Australia is thought to have significant shale gas resources, though exploitation is still in the very early stages. The nation is handicapped by limited gas infrastructure and serious water shortages in the interior regions. Significant production from shale is thought to be at least five to 10 years away.
Given the region’s enormous conventional gas reserves—which also enjoy the lowest production costs—the Middle East would seem to be a strange place for shale gas development. But large shale basins are known to underlie the Arabian Peninsula, and Saudi Arabia is beginning to look at exploiting them. This year, Saudi Aramco began assessing several areas in the country’s northwest, with a plan to use the gas to power a combined cycle plant in Jizan.
The Saudi government estimates that its shale gas reserves could total 600 Tcf, more than twice its conventional reserves. Oddly enough, the nation has had difficulty meeting domestic gas demand because of a focus on oil and price subsidies that make gas production uneconomic. Exploration is also under way in neighboring Oman and the United Arab Emirates, with production possibly beginning as soon as 2017.

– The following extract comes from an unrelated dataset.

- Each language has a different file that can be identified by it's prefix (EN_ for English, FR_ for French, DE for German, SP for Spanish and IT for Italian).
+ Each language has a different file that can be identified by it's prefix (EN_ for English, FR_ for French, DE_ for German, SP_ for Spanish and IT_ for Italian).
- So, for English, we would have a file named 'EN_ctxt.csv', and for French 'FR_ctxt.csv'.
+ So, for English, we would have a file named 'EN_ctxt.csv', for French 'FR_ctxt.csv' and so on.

There are known to be several large shale basins in Africa, notably in Libya and Algeria. The Algerian government has expressed interest in exploiting its shale reserves, but so far little has been done. The IEA estimates that Algeria could be producing significant amounts of shale gas by 2035, but little progress is expected this decade.

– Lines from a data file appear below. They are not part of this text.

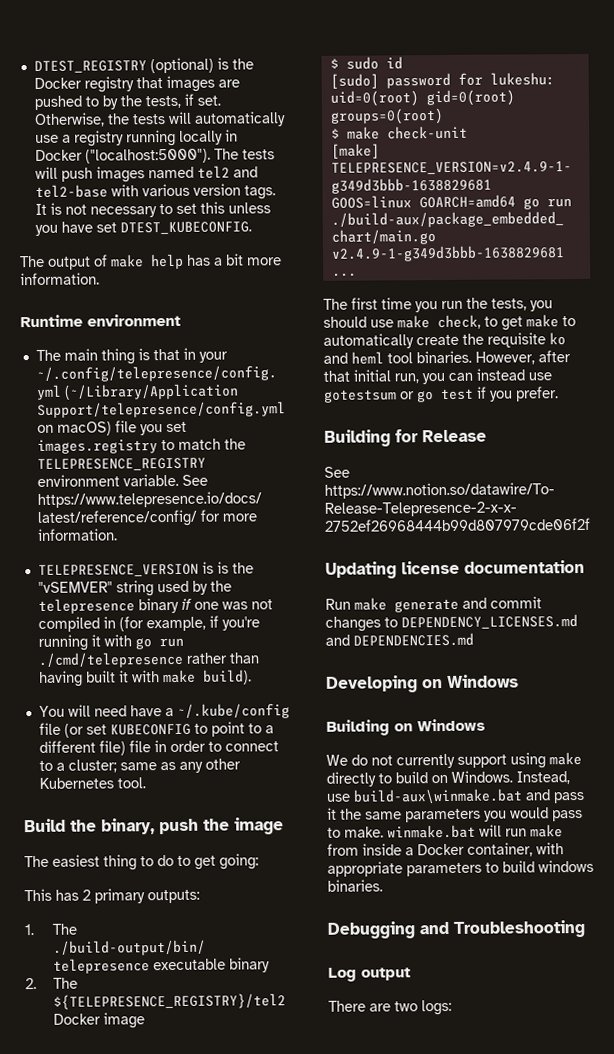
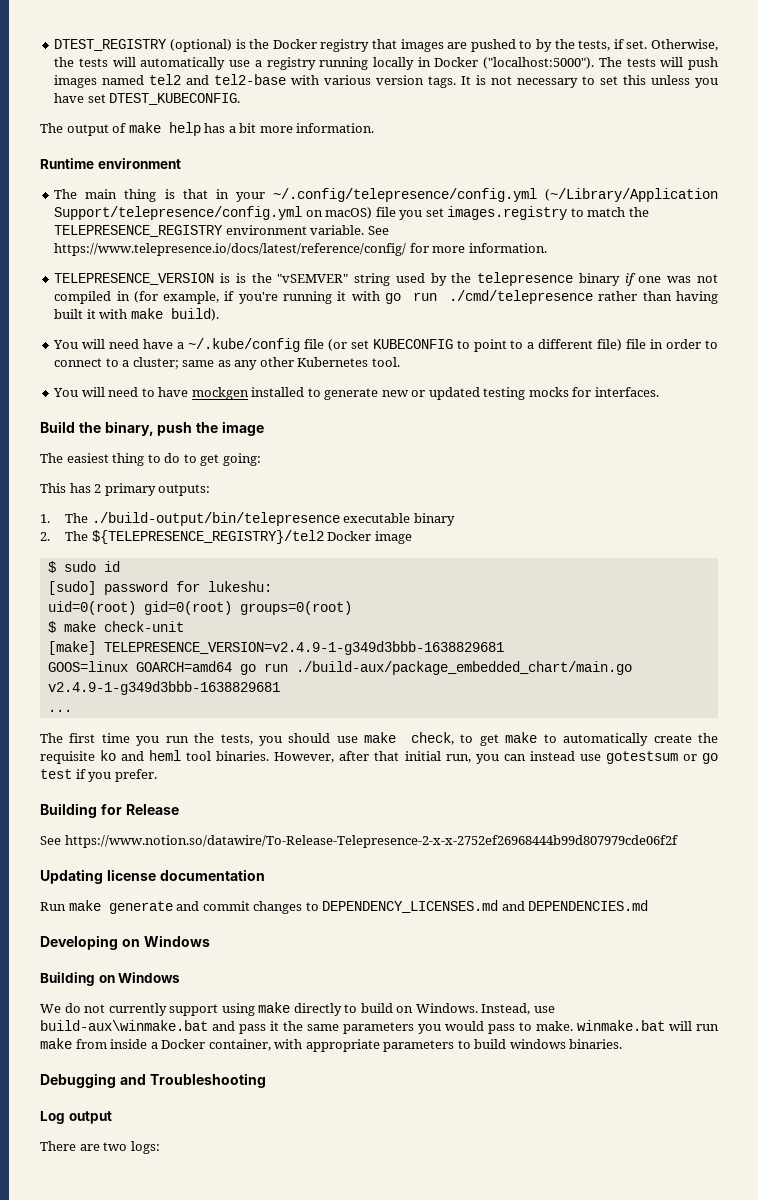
+ You will need to have mockgen installed to generate new or updated testing mocks for interfaces.

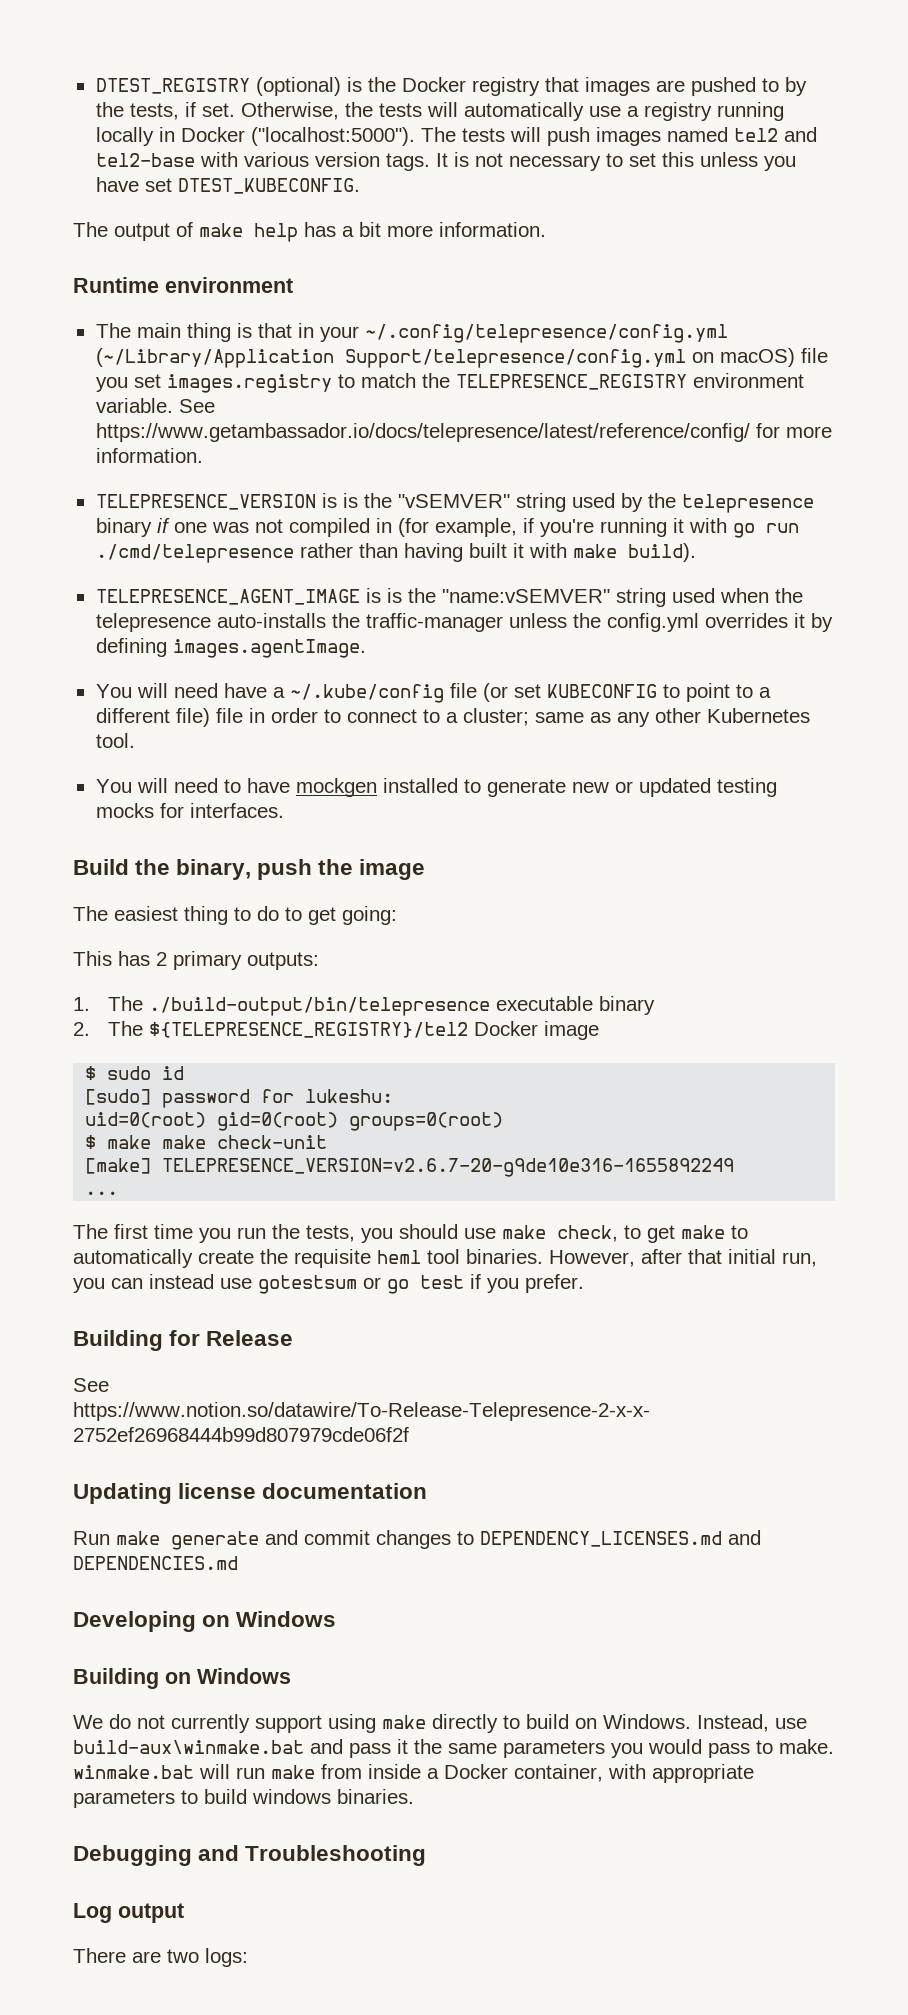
- See https://www.telepresence.io/docs/latest/reference/config/ for more information.
+ See https://www.getambassador.io/docs/telepresence/latest/reference/config/ for more information.
+ TELEPRESENCE_AGENT_IMAGE is is the "name:vSEMVER" string used when the telepresence auto-installs the traffic-manager unless the config.yml overrides it by defining images.agentImage.
- $ make check-unit
+ $ make make check-unit
- [make] TELEPRESENCE_VERSION=v2.4.9-1-g349d3bbb-1638829681
- GOOS=linux GOARCH=amd64 go run ./build-aux/package_embedded_chart/main.go v2.4.9-1-g349d3bbb-1638829681
+ [make] TELEPRESENCE_VERSION=v2.6.7-20-g9de10e316-1655892249
- The first time you run the tests, you should use make check, to get make to automatically create the requisite ko and heml tool binaries.
+ The first time you run the tests, you should use make check, to get make to automatically create the requisite heml tool binaries.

The greatest near-term potential is thought to be in South Africa. By some estimates, that nation has the world’s fifth-largest shale gas reserves, despite having virtually no conventional reserves. A reliable domestic source of gas would do much to aid the nation’s desire to wean itself off coal while meeting burgeoning electricity demand. At the moment, however, the national government has enacted a moratorium as it considers the appropriate regulatory regime. Other impediments lie in the way: Most of the gas is in the southern Karoo Basin, which is arid and water-poor. The area is also geologically complex, with numerous igneous intrusions that may complicate seismic imaging and fracturing of the shale. As in other nations, political opposition to fracking is growing.
Where We Go from Here
If there has been one constant in the shale business, it is that reality has repeatedly defied expectations. Production levels have leapt past previous estimates every year. Well productivity has climbed, and production costs have fallen. If there is one safe prediction that can be made, it’s that current predictions will be proven wrong in a variety of ways.

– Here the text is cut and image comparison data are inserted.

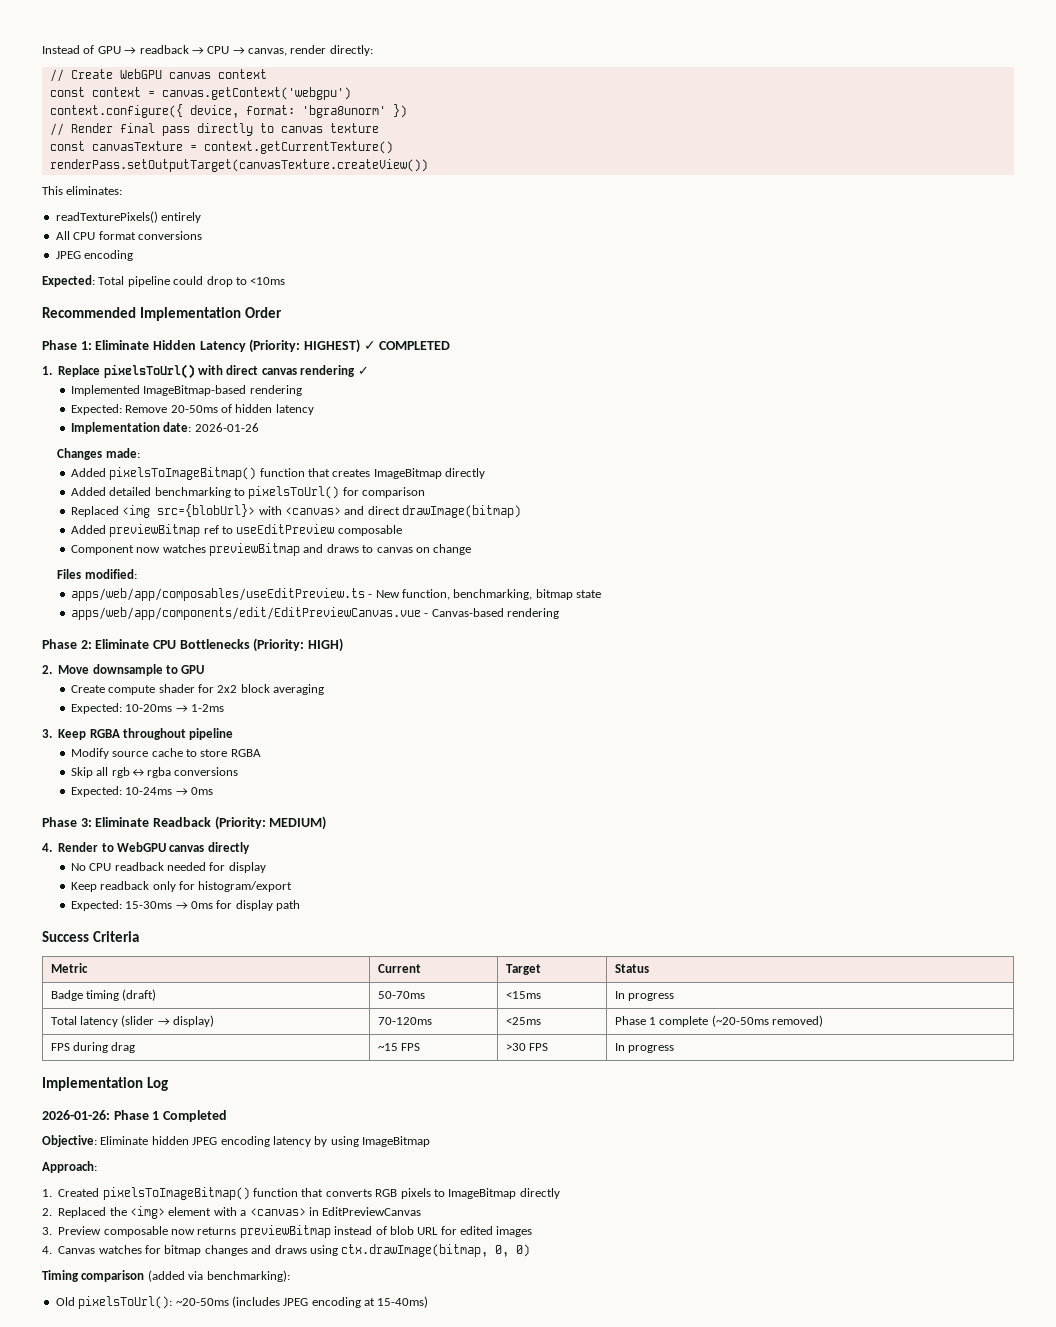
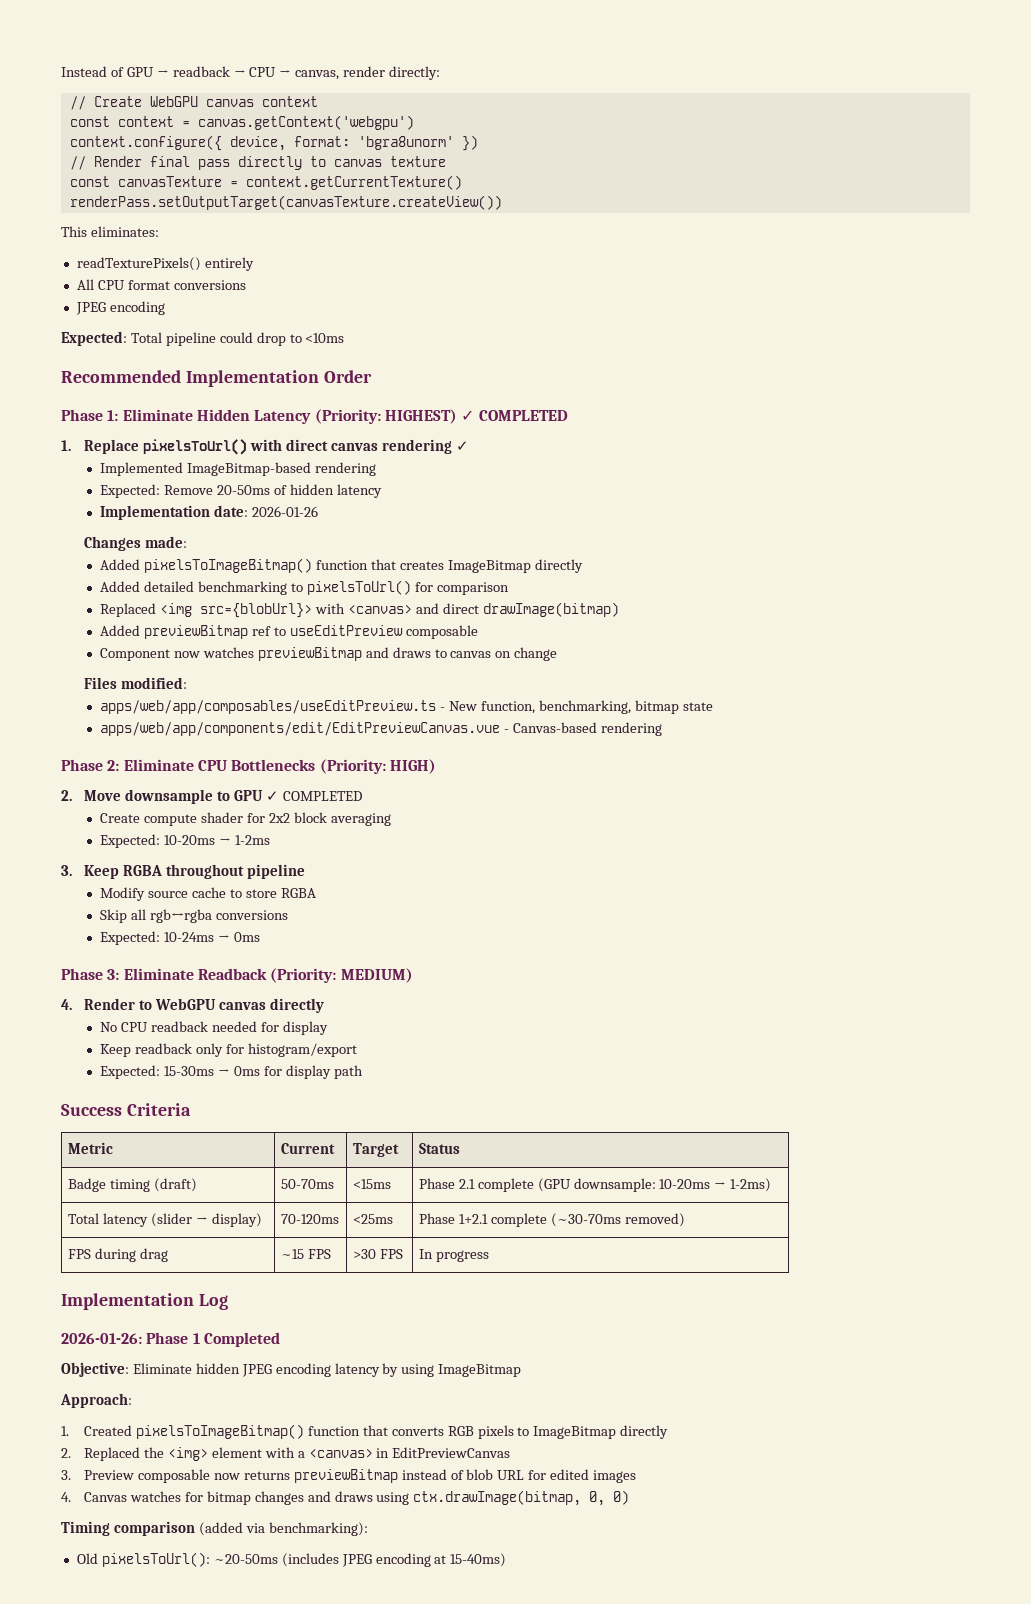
- 2. Move downsample to GPU
+ 2. Move downsample to GPU ✓ COMPLETED
- Badge timing (draft) | 50-70ms | <15ms | In progress
+ Badge timing (draft) | 50-70ms | <15ms | Phase 2.1 complete (GPU downsample: 10-20ms → 1-2ms)
- Total latency (slider → display) | 70-120ms | <25ms | Phase 1 complete (~20-50ms removed)
+ Total latency (slider → display) | 70-120ms | <25ms | Phase 1+2.1 complete (~30-70ms removed)

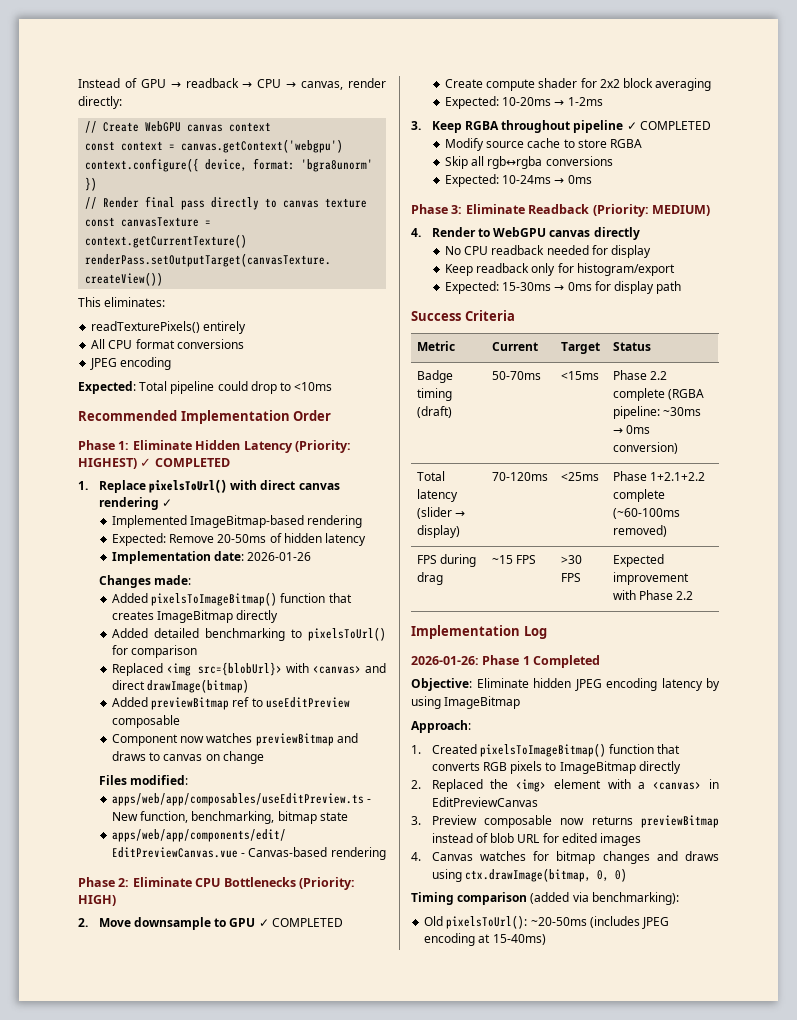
- 3. Keep RGBA throughout pipeline
+ 3. Keep RGBA throughout pipeline ✓ COMPLETED
- Badge timing (draft) | 50-70ms | <15ms | Phase 2.1 complete (GPU downsample: 10-20ms → 1-2ms)
+ Badge timing (draft) | 50-70ms | <15ms | Phase 2.2 complete (RGBA pipeline: ~30ms → 0ms conversion)
- Total latency (slider → display) | 70-120ms | <25ms | Phase 1+2.1 complete (~30-70ms removed)
+ Total latency (slider → display) | 70-120ms | <25ms | Phase 1+2.1+2.2 complete (~60-100ms removed)
- FPS during drag | ~15 FPS | >30 FPS | In progress
+ FPS during drag | ~15 FPS | >30 FPS | Expected improvement with Phase 2.2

How far can it go? If you listen to industry critics, shale is a bubble on the verge of bursting much the way the global financial markets collapsed in 2008. Viewed objectively, these claims have little in the way of support. The gas is clearly there, and the technology for recovering it is becoming more efficient and less expensive every year. While there has been turmoil in the market, this is in many ways an industry being the victim of its own success: So much gas came on the market so fast that collapsing prices wrecked the finances of several early entrants. As the sector matures, financial models will mature with it.
There is every reason to think shale gas is an industry with a long future ahead of it. George Mitchell, who passed away in July at 94, would surely be proud. ■
— Thomas W. Overton, JD is POWER’s gas technology editor.